Cooperative dimeric and tetrameric clam haemoglobins are novel assemblages of myoglobin folds - PubMed (original) (raw)
Comparative Study
. 1985 Jul;316(6025):277-80.
doi: 10.1038/316277a0.
- PMID: 4022123
- DOI: 10.1038/316277a0
Comparative Study
Cooperative dimeric and tetrameric clam haemoglobins are novel assemblages of myoglobin folds
W E Royer Jr et al. Nature. 1985 Jul.
Abstract
Cooperative functioning of many protein systems depends on communication between different subunits of those systems. Perhaps the best understood cooperative protein system is the vertebrate haemoglobin tetramer, in which the subunits share a similar tertiary structure (the myoglobin fold) with each other and with myoglobins and haemoglobins from at least four different animal phyla and leguminous plants. Blood clams have cooperative tetrameric haemoglobin.
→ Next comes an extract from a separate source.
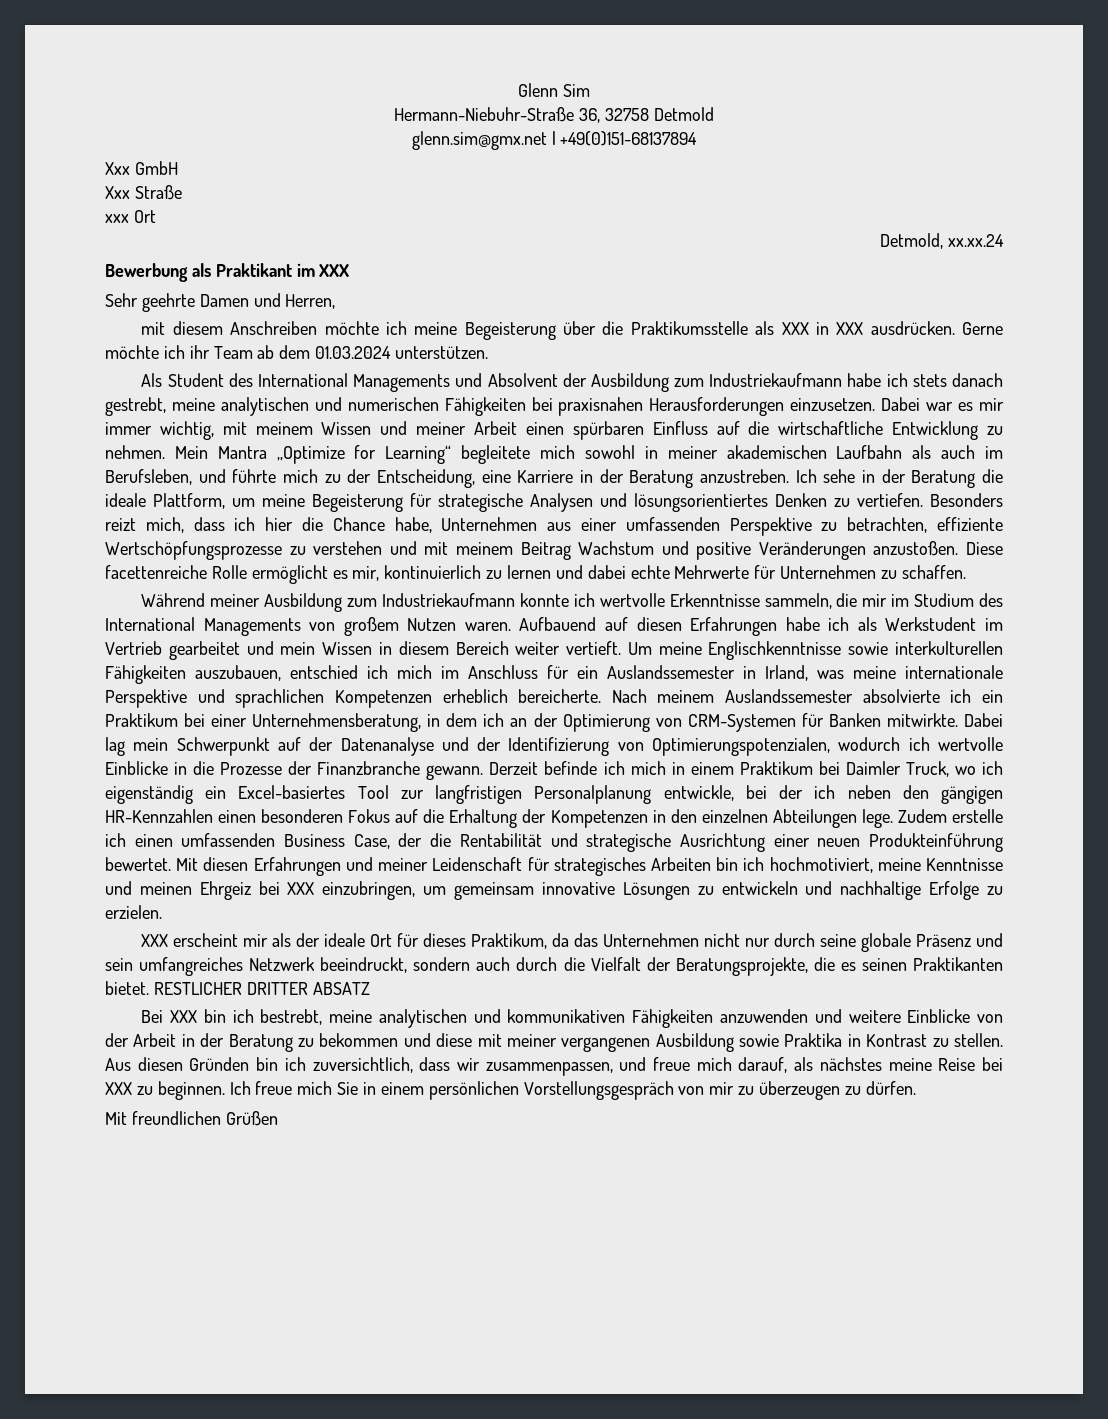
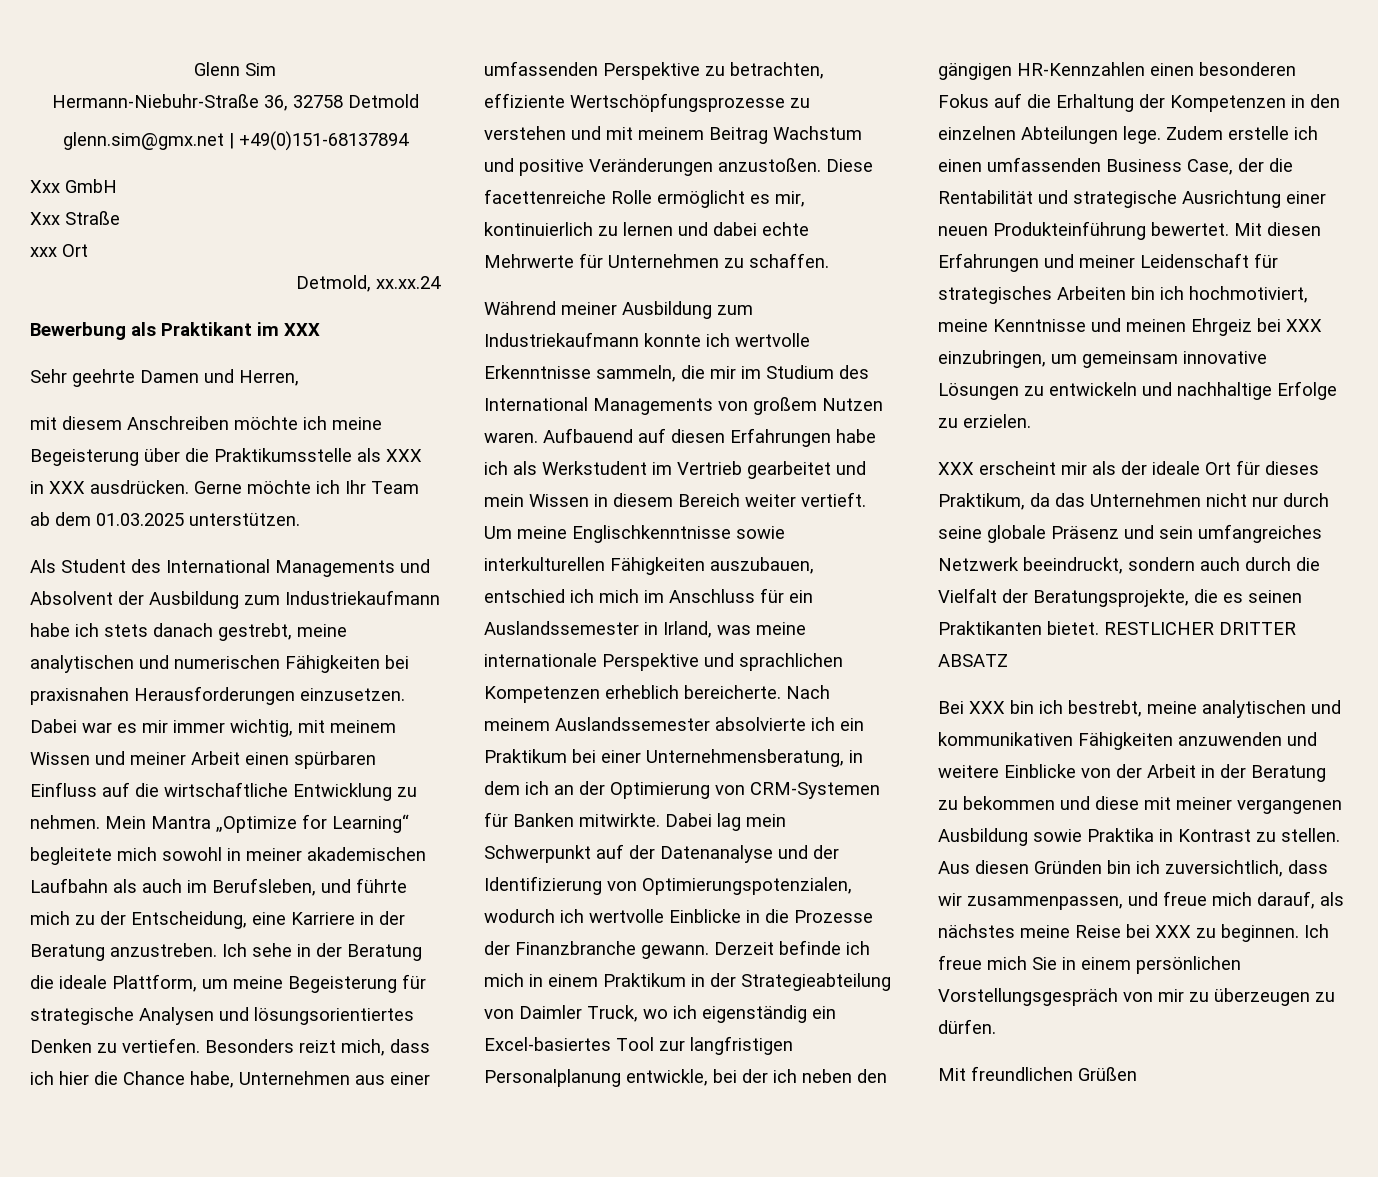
- Gerne möchte ich ihr Team ab dem 01.03.2024 unterstützen.
+ Gerne möchte ich Ihr Team ab dem 01.03.2025 unterstützen.
- Derzeit befinde ich mich in einem Praktikum bei Daimler Truck, wo ich eigenständig ein Excel-basiertes Tool zur langfristigen Personalplanung entwickle, bei der ich neben den gängigen HR-Kennzahlen einen besonderen Fokus auf die Erhaltung der Kompetenzen in den einzelnen Abteilungen lege.
+ Derzeit befinde ich mich in einem Praktikum in der Strategieabteilung von Daimler Truck, wo ich eigenständig ein Excel-basiertes Tool zur langfristigen Personalplanung entwickle, bei der ich neben den gängigen HR-Kennzahlen einen besonderen Fokus auf die Erhaltung der Kompetenzen in den einzelnen Abteilungen lege.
In view of previous reports concerning the role of dimers in the vertebrate tetramer, the clam haemoglobins represent a very interesting model system. We report here the low-resolution three-dimensional crystal structures of the dimeric and tetrameric cooperative haemoglobins from the blood clam Scapharca inaequivalvis. We find that clam haemoglobins are made of myoglobin-like subunits but their assembly to form dimers and tetramers is quite different from that of vertebrate haemoglobin. The arrangement of the subunits provides a simple structural explanation for haem-haem interaction in the dimer and tetramer.